As American sociologist Murray Millner Jr observes, caste-reinforcing notions of garbage in societies like ours may believe that a certain amount of dirty and impurity is inevitable. The strategy here would be redistribution not elimination. In casteless, western societies, Millner writes, the belief is that it is possible to eliminate waste by destroying it. Both have to contend with different limitations. Where the former bumps against a social limitation, the latter is confronted by an ecological cul-de-sac.

Economic growth refers to a growth in the production and consumption of material goods and services. The pace at which natural resources are extracted, converted into consumables, consumed and disposed determines the rate of growth of the economy. The greater the growth, the greater the garbage. The post-consumer waste, which is the preoccupation of the broom-wielding bourgeoisie, is merely the tip of the iceberg. In manufacturing the consumables – be it steel for much needed infrastructure, or electricity or plastic packaging – massive quantities of toxic trash is generated that is disposed on land and inside waterways. Will SwachhBharat deal with just the tip or the whole iceberg?
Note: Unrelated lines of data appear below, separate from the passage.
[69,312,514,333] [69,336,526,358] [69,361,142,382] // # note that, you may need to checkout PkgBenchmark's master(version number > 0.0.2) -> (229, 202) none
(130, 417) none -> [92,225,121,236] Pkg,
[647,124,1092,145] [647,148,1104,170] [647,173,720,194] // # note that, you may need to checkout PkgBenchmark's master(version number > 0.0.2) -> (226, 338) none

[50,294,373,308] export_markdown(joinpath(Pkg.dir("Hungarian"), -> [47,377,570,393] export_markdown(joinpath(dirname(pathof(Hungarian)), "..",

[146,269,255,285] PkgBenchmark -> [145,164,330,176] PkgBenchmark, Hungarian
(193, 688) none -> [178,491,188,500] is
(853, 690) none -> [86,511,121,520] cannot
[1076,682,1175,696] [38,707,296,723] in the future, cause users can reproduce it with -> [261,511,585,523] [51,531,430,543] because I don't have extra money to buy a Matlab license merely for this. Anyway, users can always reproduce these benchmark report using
The iceberg is big, and poised to grow. If Modi’s Make in India dream comes true, SwachhBharat will turn into a nightmare. Just as industries externalise their environmental costs by polluting land, water and air, consumerist economies externalise the environmental and social costs of garbage to politically weak and historically oppressed communities. If the option of dumping on others is closed to us, our consumerist economy will be drowned in its own shit. Attempting a clean up without a strategy to reduce growth or redistribute consumption is like trying to mop up a flooded bathroom without turning off the faucet.
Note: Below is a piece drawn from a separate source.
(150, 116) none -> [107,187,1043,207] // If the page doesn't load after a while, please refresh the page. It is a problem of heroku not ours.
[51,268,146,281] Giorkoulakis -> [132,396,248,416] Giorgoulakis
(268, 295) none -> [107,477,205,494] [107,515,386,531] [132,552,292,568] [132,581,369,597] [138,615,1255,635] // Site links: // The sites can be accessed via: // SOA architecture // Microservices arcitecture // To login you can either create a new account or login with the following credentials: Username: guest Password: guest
A few days ago, I posted on Facebook that the “Clean India campaign is bourgeois environmentalism, superficial and devoid of commitment not unlike the Clean Ganga campaign.” In response, a friend urged me to drop my cynicism and give this wake-up call and our new leader a chance. I promised her I would. But days after the oaths were administered, I still do not see any details added to the call to remove the dirt and clean India.
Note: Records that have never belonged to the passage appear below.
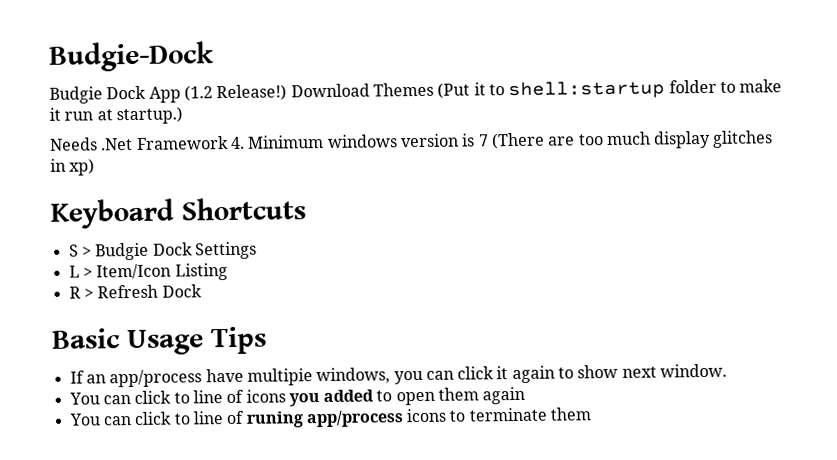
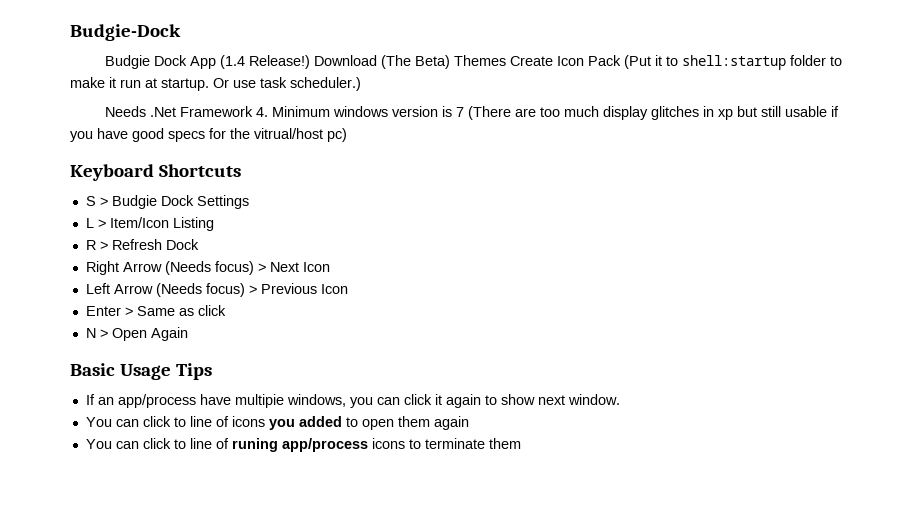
[183,85,213,102] (1.2 -> [220,55,246,69] (1.4
[372,82,434,97] Themes -> [381,55,622,69] (The Beta) Themes Create Icon Pack
[115,106,183,125] startup.) -> [161,77,361,91] startup. Or use task scheduler.)
[69,158,96,176] xp) -> [718,106,840,120] [70,128,347,142] xp but still usable if you have good specs for the vitrual/host pc)
(202, 291) none -> [85,261,330,275] [85,283,348,297] [85,305,226,316] [85,327,188,341] // Right Arrow (Needs focus) > Next Icon // Left Arrow (Needs focus) > Previous Icon // Enter > Same as click // N > Open Again

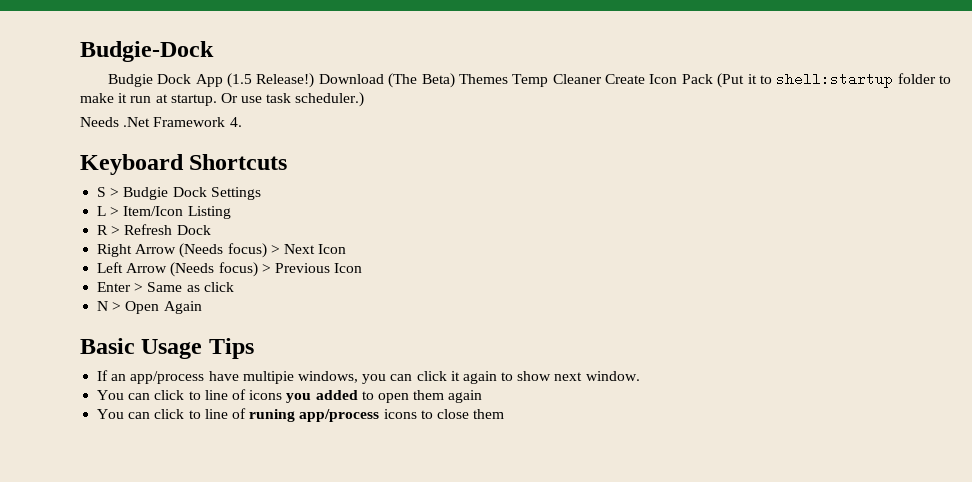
[220,55,246,69] (1.4 -> [227,73,253,88] (1.5
(507, 60) none -> [512,74,602,87] Temp Cleaner
[272,106,840,120] [70,128,347,142] Minimum windows version is 7 (There are too much display glitches in xp but still usable if you have good specs for the vitrual/host pc) -> (242, 122) none
[424,438,485,449] terminate -> [436,409,469,419] close

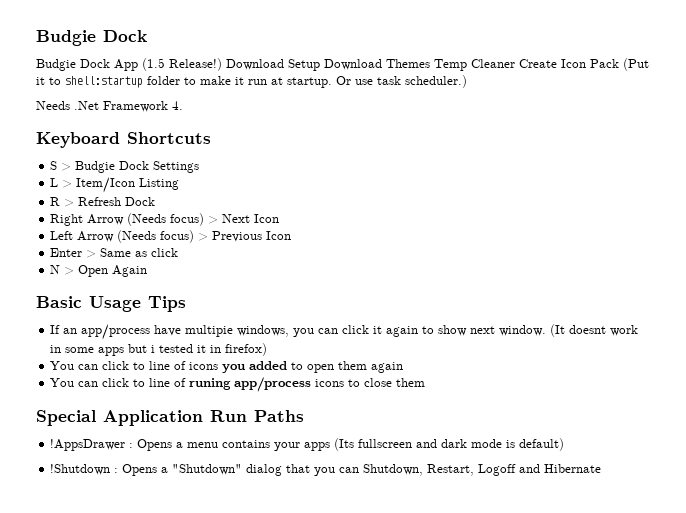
[80,41,214,62] Budgie-Dock -> [36,30,147,46] Budgie Dock
[388,73,455,88] (The Beta) -> [288,59,382,71] Setup Download
(640, 376) none -> [550,324,639,337] [50,343,268,356] (It doesnt work in some apps but i tested it in firefox)
(505, 414) none -> [36,410,304,426] [50,438,565,451] [50,464,602,476] // Special Application Run Paths // !AppsDrawer : Opens a menu contains your apps (Its fullscreen and dark mode is default) // !Shutdown : Opens a "Shutdown" dialog that you can Shutdown, Restart, Logoff and Hibernate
If the Prime Minister is serious about his campaign, he could add a few more declarations of intent – all of which are far more doable than cleaning the Ganga or the country by 2019. For starters, he could:

  • make the 30th anniversary of the Bhopal gas disaster a milestone by declaring that he will get the polluter to clean up the toxic contaminated site in Bhopal.
  • announce that other similarly contaminated industrial sites, like Hindustan Unilever’s mercury-tainted thermometer factory and surroundings in Kodaikanal, Tamil Nadu, will also be cleaned up in a time-bound manner at the polluter’s cost.
  • declare that India will eschew activities that generate intractable wastes – like nuclear power plants – and abandon plans for setting up new plants in Gujarat, Maharashtra, Madhya Pradesh, Andhra Pradesh, Haryana and Tamil Nadu.
  • commit to phasing out indestructible material such as in packaging even while phasing in alternative material or practices that do not burden the environment.
  • announce his Government’s commitment to ending the dehumanising practice of manual scavenging.
  • commit resources to allow local bodies to pay decent wages and offer better living and working conditions to conservancy workers.
  • acknowledge the contribution of ragpickers and others involved in resource recovery by facilitating their access to segregated discards at or close to source.
  • promote decentralised composting or treatment of organic discards so that a major portion of the garbage stream is diverted from dumpsites or landfills.

If India is to chart a different course than the West, then it will have to lead by pursuing the goals of development with minimal or no growth. It will have to clean up the centuries-old muck of casteism, racism and gender discrimination as part of the SwachhBharat campaign. It will have to drastically curtail consumption among the minority class of overconsumers to enable growth-less development. No number of broomwielding schoolchildren will be able to clean India as long as our government pursues an economic model that exploits nature.